O poder divino não deveria, em tese, jamais se misturar ao poder dos homens. Governos não deveriam ser guiados por dogmas. Caso contrário, a população vira massa de manobra, refém do medo do castigo dos céus, ou mesmo escravizada. Depois de viver um vislumbre de liberdade e de flertar com a democracia, o Afeganistão retornou ao inferno. Como não se escandalizar com as imagens de civis, desesperados, pendurados no trem de pouso de um avião que decolava em Cabul? Preferiram a morte a se transformarem em "mortos-vivos", submissos de um regime que impôs a leitura mais estrita do Corão a 38,3 milhões de afegãos.
Eu me recordo de quando os talibãs chegaram a Cabul. Era o meu domingo de folga, 15 de agosto de 2021. Lembro-me de como fiquei estarrecido ao ver a cena em que eles se apoderavam do Palácio Presidencial e as fotos das comemorações com tiros para o alto.
Nos meses anteriores, eu havia entrevistado por várias vezes Zabihullah Mujahid e Suhail Shahee, então dois porta-vozes do Talibã. Os dois sempre se mostravam solícitos a conversarem por meio do WhatsApp. O primeiro deles em pashtun, com a ajuda do Google Tradutor. O segundo enviou-me notas de áudio, em um inglês quase impecável. Os discursos de ambos parecia não flertar com o radicalismo ou o fanatismo religioso que governou, com mão de ferro, o Afeganistão entre 1996 e 2001.
Mas a retórica que parecia ensaiar algum tipo de abertura ao Ocidente parecia esconder os reais anseios da milícia fundamentalista. Logo que tomou o poder, forçando uma fuga tragicômica do então presidente Ashraf Ghani, o Talibã mudou o nome do Afeganistão para "Emirado Islâmico do Afeganistão". Em 456 dias, fez com que a vida da população descesse ao inferno, depois de duas décadas de alívio.
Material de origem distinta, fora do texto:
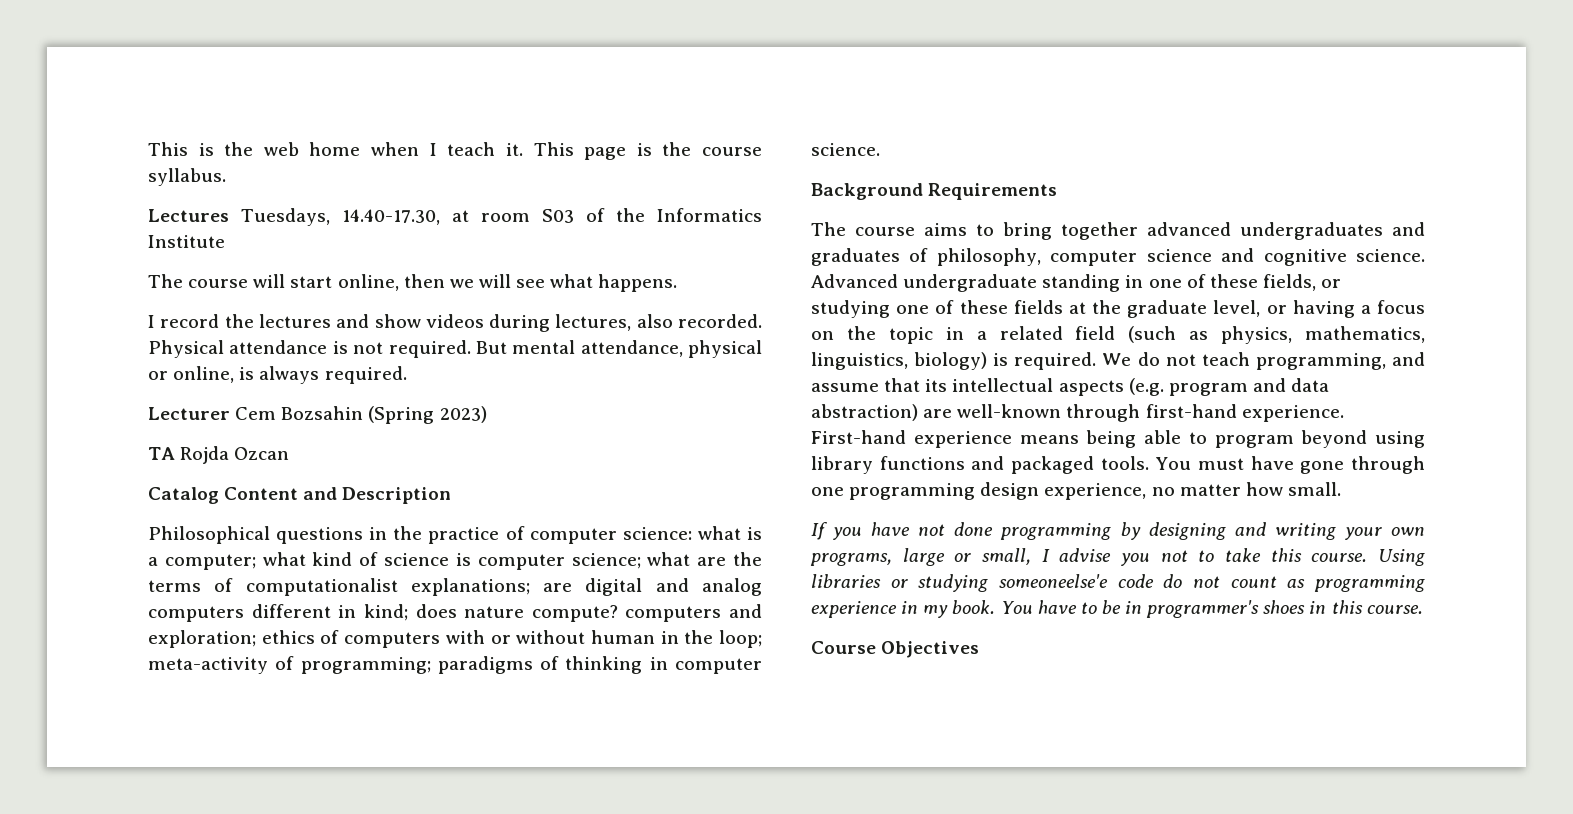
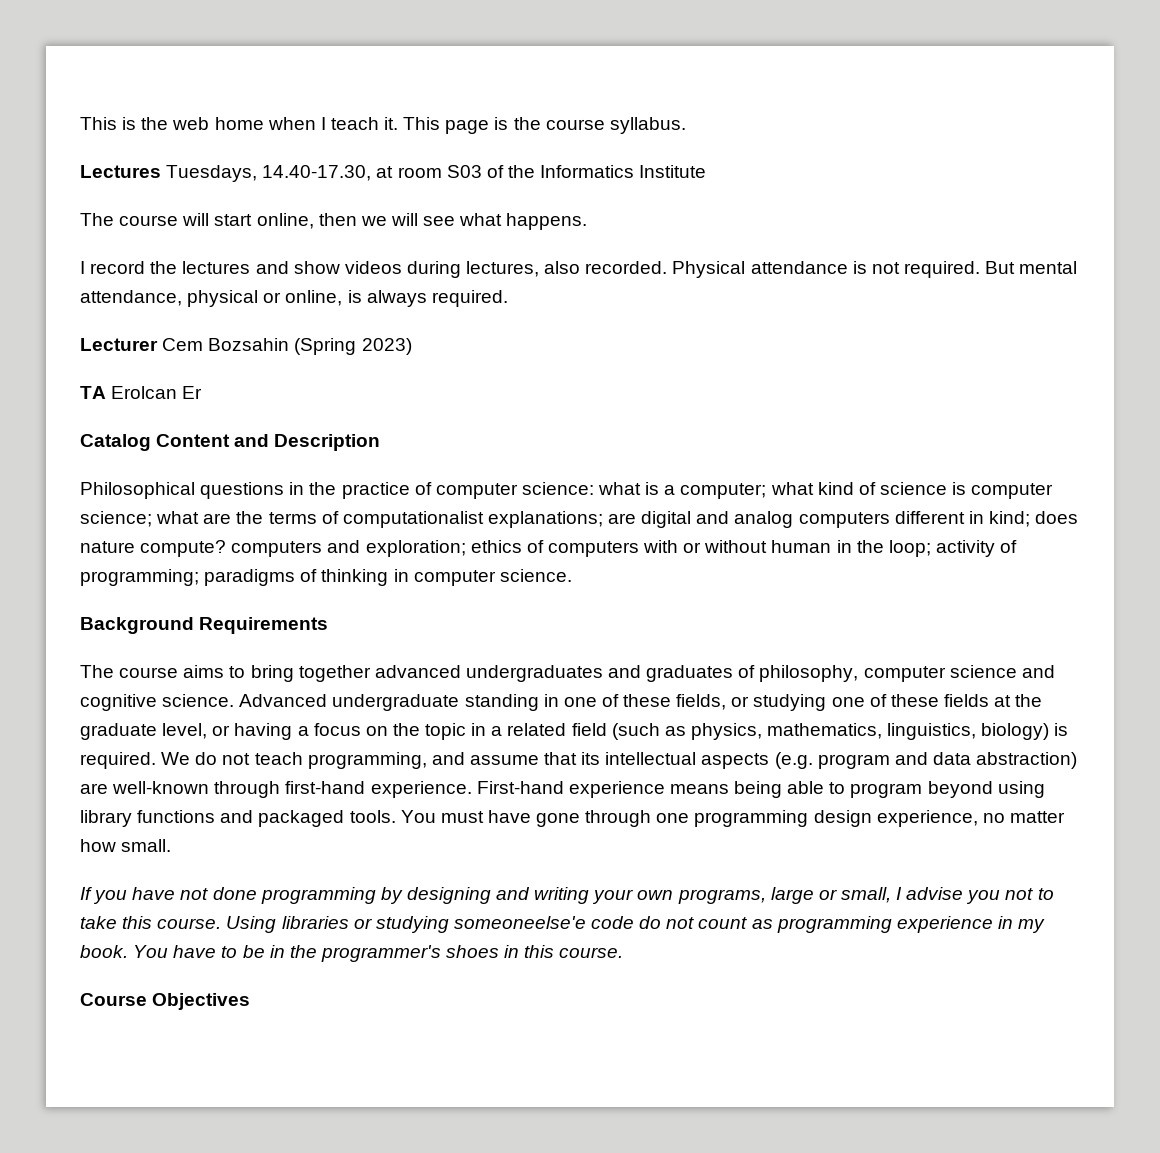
- TA Rojda Ozcan
+ TA Erolcan Er
- Philosophical questions in the practice of computer science: what is a computer; what kind of science is computer science; what are the terms of computationalist explanations; are digital and analog computers different in kind; does nature compute? computers and exploration; ethics of computers with or without human in the loop; meta-activity of programming; paradigms of thinking in computer science.
+ Philosophical questions in the practice of computer science: what is a computer; what kind of science is computer science; what are the terms of computationalist explanations; are digital and analog computers different in kind; does nature compute? computers and exploration; ethics of computers with or without human in the loop; activity of programming; paradigms of thinking in computer science.
- You have to be in programmer's shoes in this course.
+ You have to be in the programmer's shoes in this course.

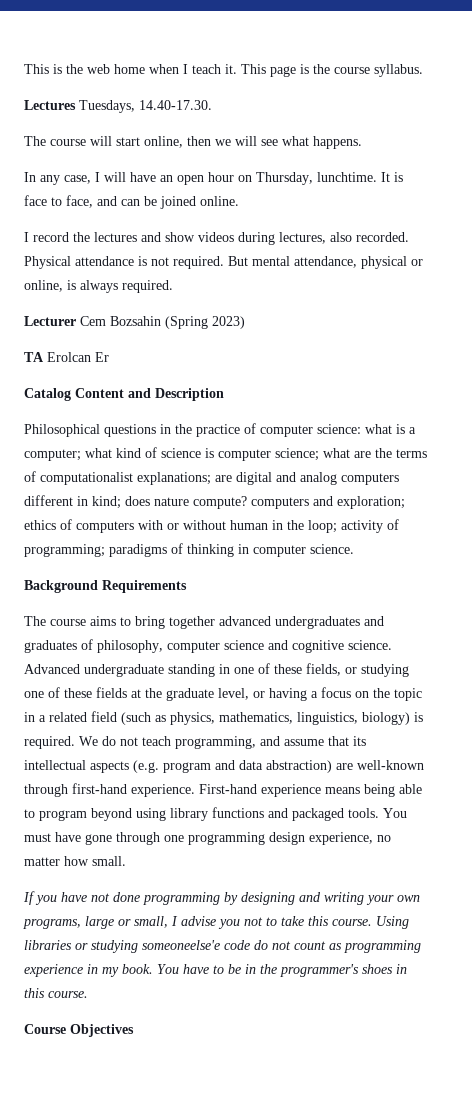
- Lectures Tuesdays, 14.40-17.30, at room S03 of the Informatics Institute
+ Lectures Tuesdays, 14.40-17.30.
+ In any case, I will have an open hour on Thursday, lunchtime. It is face to face, and can be joined online.

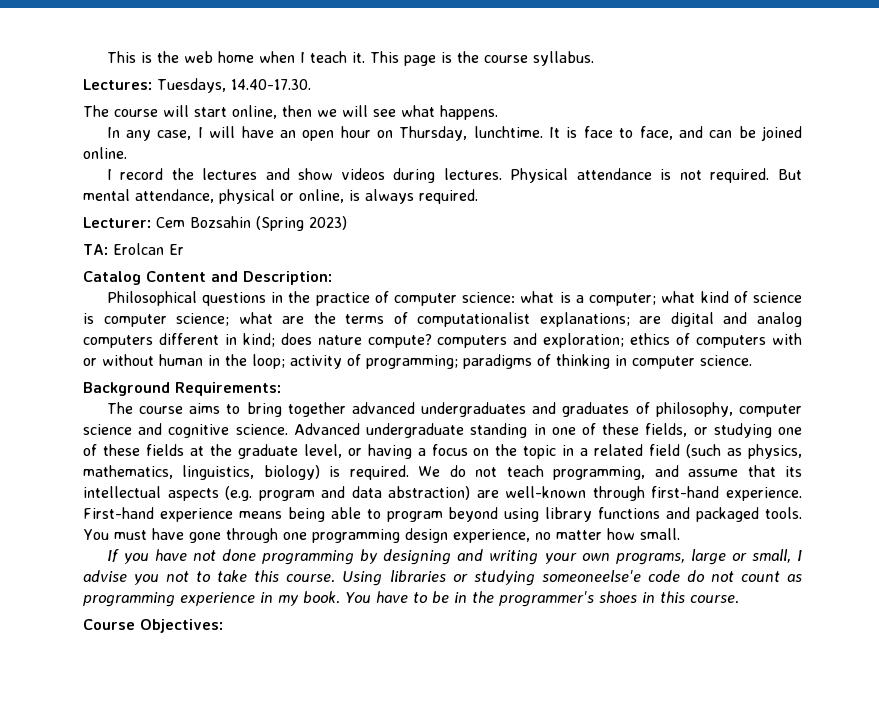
- Lectures Tuesdays, 14.40-17.30.
+ Lectures: Tuesdays, 14.40-17.30.
- I record the lectures and show videos during lectures, also recorded.
+ I record the lectures and show videos during lectures.
- Lecturer Cem Bozsahin (Spring 2023)
+ Lecturer: Cem Bozsahin (Spring 2023)
- TA Erolcan Er
+ TA: Erolcan Er
- Catalog Content and Description
+ Catalog Content and Description:
- Background Requirements
+ Background Requirements:
- Course Objectives
+ Course Objectives:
A interpretação estrita da sharia (lei islâmica) retirou os direitos das mulheres. Impediu-as de estudar, fechou escolas de ensino médio para meninas, proibiu as afegãs de trabalharem fora de casa. Muitas foram obrigadas pelo Talibã a se casarem com homens bem mais velhos escolhidos por seus pais e a se tornarem donas de casa.
Saiba Mais
Seis dias atrás, os talibãs baniram a presença das mulheres nos parques de Cabul. Retiraram-lhes o último traço de liberdade, uma espécie de respiro em uma vida cada vez mais sufocante e ameaçadora. A mais recente manobra do Talibã decretou o retorno de uma nação ao inferno: a aplicação mais rígida da sharia ao sistema judicial. Em breve, veremos amputações, fuzilamentos, lapidações (apedrejamentos), enforcamentos em estádios lotados por civis apavorados e em praças públicas. O "Deus punitivo" ocupará o lugar do Deus de misericórdia. A comunidade internacional assiste à derrocada de todas as liberdades no Afeganistão e nada faz. O Ocidente tornou-se cúmplice da volta à barbárie.